The CPU usage reported by DBQL should be the same each time your query is run. Assuming data is the same, your statistics are upto date etc. you may notice some slight variation but ingeneral we will assume it to be constant.
What can alter is the elapsed time for the query? from when the query is submitted, to when the data starts to return to when the data finishes returning are all measures you should be concerned about.
When a query is submitted DBQL records a timestamp in starttime. When it starts to run, a timestamp is written into firstStepTime. The difference is the Delay time. This is governed by the TASM group the query is put in. if only 2 queries from that group can run at once. This query will wait.
When a query completes, as far as teradata is concerned then the timestamp is written into FirstRespTime. The difference between FirststepTime and FirstRespTime is the elapsed time of the query. Therefore the AMPCPUtime cpu seconds are consumed here. For Example you may have consumed 5 seconds of CPUtime and taken 15 seconds to execute. The factors that can affect the elapsed time are CPU weightings this is where your allocated weight comes into play. Your weightings may not work in the same way as you would expect. In this example I will have a batch and a adhoc group and set the weightings so I have a 80/20 split between them. This split does not mean that one gets 80% of the CPU and the other 20%. All it means is that the underlying Linux scheduler under the teradata covers will send 80% of the time slices to Batch and 20% to adhoc. In this case 1 query running in batch can be swamped by several running in the adhoc. Why? because One query cannot by itself usually consume the whole allocation. The process has to wait for iO (Disk or network)) so does not require CPU, and relinquishes it. If the adhoc has more queries then there is a greater chance that one will require CPU, and thye will use their whole timeslice. Then if you have several large adhoc queries reading loads of data, the caches become filled with their data, and not the data the batch process needs to run with thus exagerating the IO wait for the batch query.
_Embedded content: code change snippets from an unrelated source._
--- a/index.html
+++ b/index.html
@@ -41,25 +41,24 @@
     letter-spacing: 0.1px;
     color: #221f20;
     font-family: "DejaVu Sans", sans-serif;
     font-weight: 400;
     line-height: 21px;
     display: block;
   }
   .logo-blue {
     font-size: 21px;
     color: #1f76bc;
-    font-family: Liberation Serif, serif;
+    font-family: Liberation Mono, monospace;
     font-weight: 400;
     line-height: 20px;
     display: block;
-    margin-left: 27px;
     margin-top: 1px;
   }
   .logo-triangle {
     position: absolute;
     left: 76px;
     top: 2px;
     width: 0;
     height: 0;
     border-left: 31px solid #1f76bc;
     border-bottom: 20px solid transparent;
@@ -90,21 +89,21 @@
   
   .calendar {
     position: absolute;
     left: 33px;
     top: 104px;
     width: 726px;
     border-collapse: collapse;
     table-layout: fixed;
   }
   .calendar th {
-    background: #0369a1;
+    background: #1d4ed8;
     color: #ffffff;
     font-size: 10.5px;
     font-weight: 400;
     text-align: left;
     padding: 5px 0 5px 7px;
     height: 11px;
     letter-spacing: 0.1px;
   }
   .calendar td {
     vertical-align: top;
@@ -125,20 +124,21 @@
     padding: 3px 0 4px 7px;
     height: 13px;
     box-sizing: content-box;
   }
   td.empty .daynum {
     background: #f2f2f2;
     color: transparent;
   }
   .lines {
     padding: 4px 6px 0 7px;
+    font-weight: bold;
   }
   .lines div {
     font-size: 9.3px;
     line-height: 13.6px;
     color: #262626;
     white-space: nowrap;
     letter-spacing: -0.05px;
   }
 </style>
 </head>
The last part of the query is the data return. This is from when the FirstRespTime is recorded to the last byte that is returned to your invoking program. This can be affected by Network traffic, disk load (remember the data is coming from spool, which is on physical disk. this will still need CPU, but I am not sure where this is recorded. if your query is an aggregation then you many not be returning millions of rows. NOte Teradata as standard does not return the LastResponse time, so measuring this is not as easy as on other platforms.
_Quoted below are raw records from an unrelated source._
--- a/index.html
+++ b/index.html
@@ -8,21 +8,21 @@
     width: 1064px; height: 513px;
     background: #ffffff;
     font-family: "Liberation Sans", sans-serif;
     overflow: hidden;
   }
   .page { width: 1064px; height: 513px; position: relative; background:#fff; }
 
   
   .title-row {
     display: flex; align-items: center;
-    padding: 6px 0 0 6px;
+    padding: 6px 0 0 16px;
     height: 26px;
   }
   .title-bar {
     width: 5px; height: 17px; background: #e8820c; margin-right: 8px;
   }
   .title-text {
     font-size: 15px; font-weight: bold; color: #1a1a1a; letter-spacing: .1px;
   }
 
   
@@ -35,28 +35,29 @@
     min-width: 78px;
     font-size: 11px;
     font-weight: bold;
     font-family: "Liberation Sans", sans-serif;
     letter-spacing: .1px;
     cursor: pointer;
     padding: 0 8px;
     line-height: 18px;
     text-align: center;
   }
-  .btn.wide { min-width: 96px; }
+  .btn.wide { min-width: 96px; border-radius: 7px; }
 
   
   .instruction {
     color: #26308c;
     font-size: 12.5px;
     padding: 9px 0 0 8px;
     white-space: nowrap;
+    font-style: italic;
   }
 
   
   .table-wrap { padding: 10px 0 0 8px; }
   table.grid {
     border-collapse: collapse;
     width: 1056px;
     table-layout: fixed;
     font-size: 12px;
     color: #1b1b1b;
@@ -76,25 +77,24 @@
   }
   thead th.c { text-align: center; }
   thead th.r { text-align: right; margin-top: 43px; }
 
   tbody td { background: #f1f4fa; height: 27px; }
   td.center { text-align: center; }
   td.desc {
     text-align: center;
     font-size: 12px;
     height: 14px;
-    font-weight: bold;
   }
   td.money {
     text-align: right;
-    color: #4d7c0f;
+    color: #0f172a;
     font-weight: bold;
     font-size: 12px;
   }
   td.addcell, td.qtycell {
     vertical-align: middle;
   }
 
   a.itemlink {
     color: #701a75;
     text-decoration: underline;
Does this help? or confuse. Please ask if you require more information or clarification. For every person asking the question there are often loads of people wanting to know that wont post!
In answer to another question earlier in the thread that I overlooked from Monis. The different Node sizes are catered for because you will run more AMPs on the more powerful ones and fewer on the less powerful ones, to even things out. In general a parallel system will run to the speed of the slowest component, so doing it this way would ensure that the more powerful NODES get more work. Having said that all our systems have the same nodes in the configurations and I do not have experience of different node sizes.